__Aim of the exercise__.
Pull each line containing "INITIAL" out of the data and copy it.

__Data to process__.
= Beginning of Section =
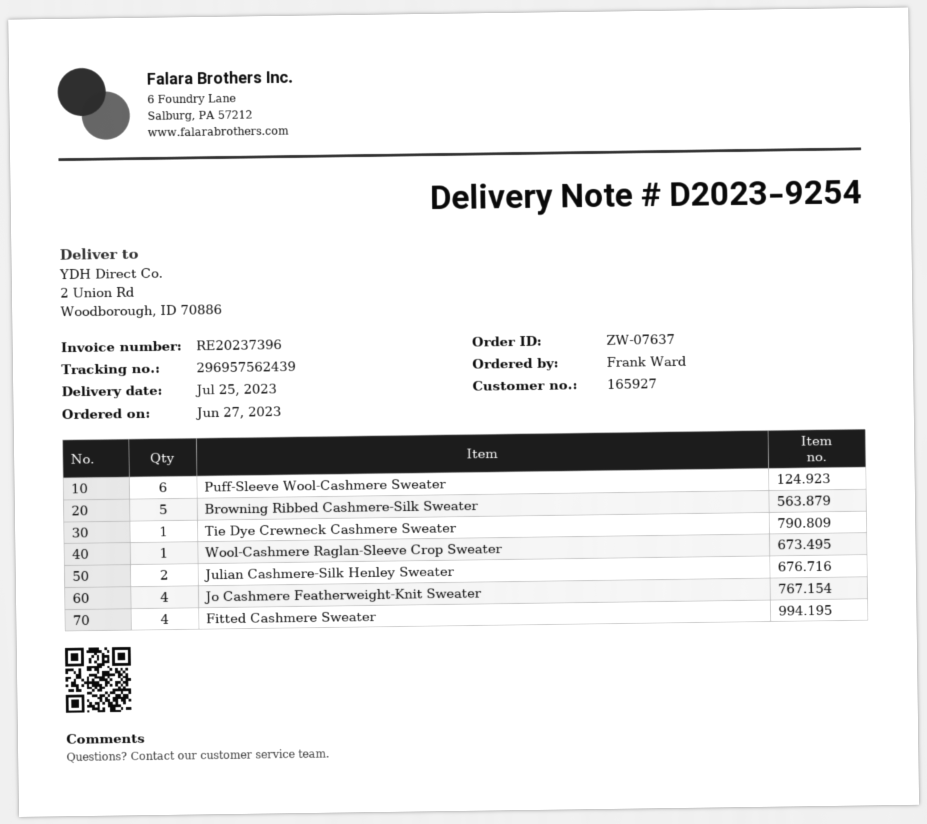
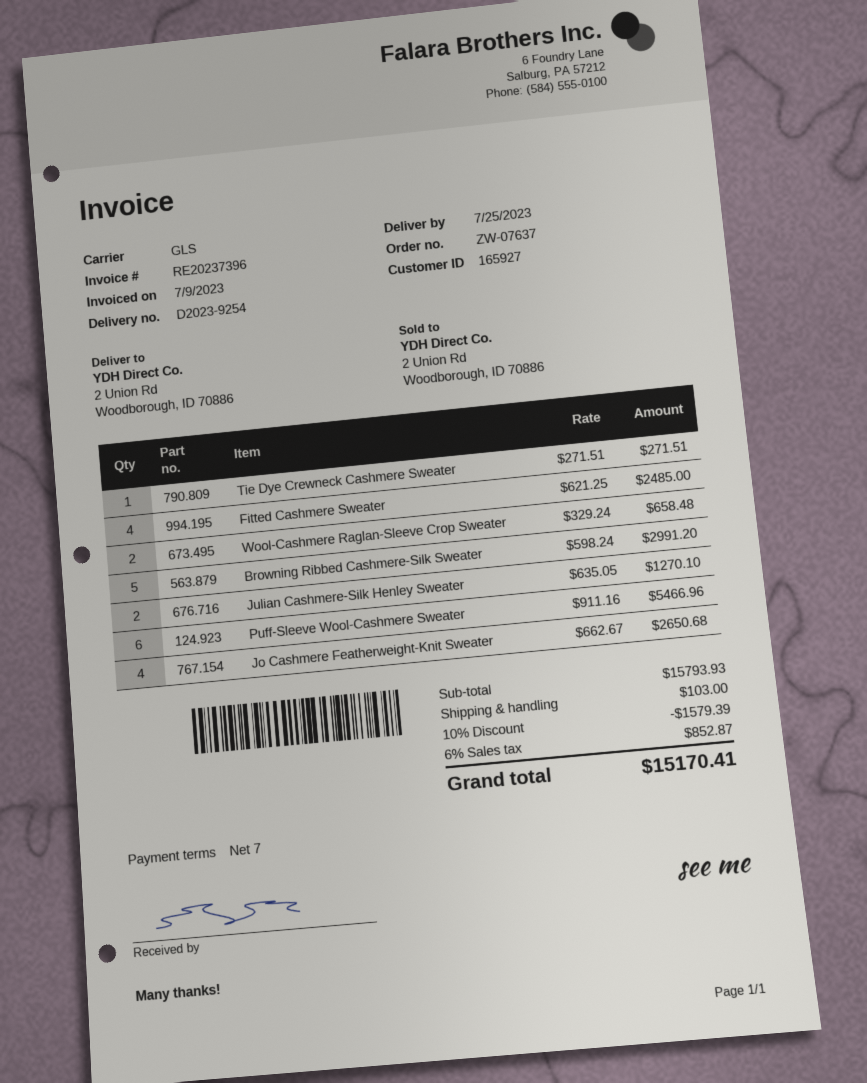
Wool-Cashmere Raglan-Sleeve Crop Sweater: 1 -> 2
= End of Section =
= Beginning of Section =
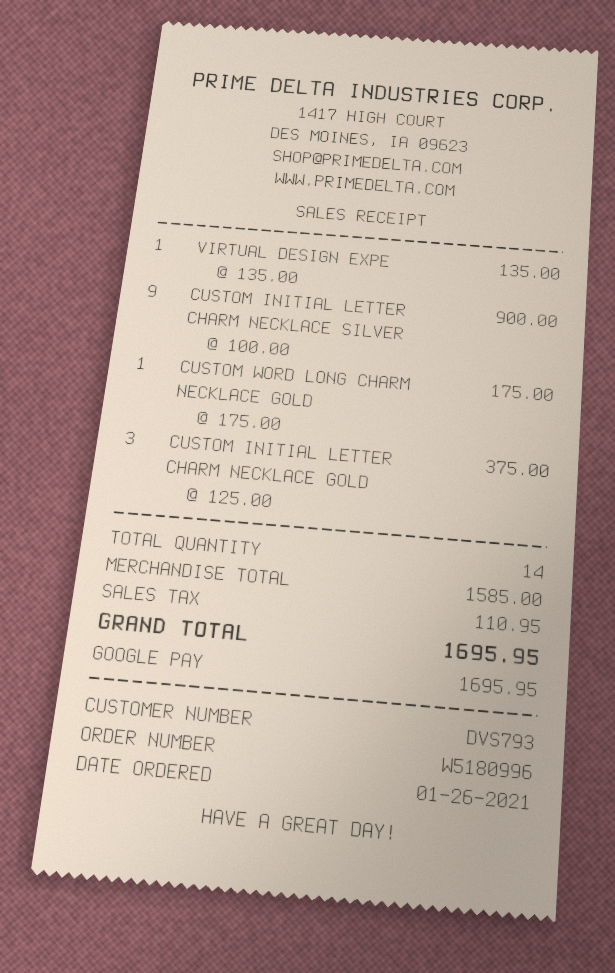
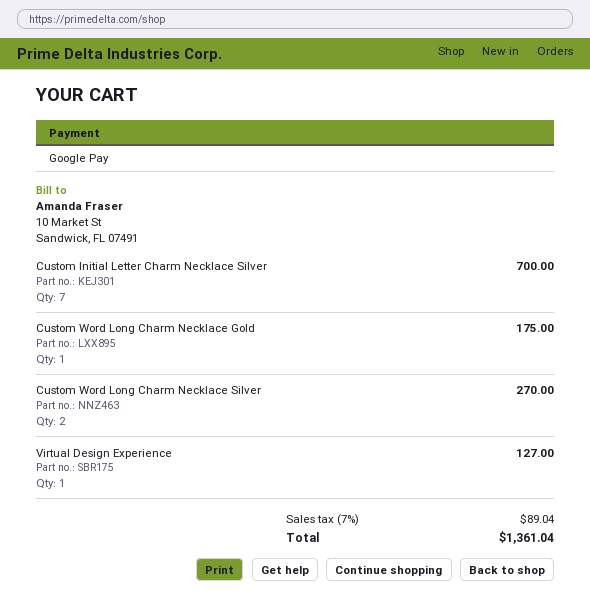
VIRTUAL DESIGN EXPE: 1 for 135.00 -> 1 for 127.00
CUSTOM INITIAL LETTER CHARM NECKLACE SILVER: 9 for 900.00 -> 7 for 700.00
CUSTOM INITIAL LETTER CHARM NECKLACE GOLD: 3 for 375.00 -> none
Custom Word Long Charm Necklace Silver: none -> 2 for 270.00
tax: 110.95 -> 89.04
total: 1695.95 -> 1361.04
= End of Section =
__Exercise result__.
CUSTOM INITIAL LETTER CHARM NECKLACE SILVER: 9 for 900.00 -> 7 for 700.00
CUSTOM INITIAL LETTER CHARM NECKLACE GOLD: 3 for 375.00 -> none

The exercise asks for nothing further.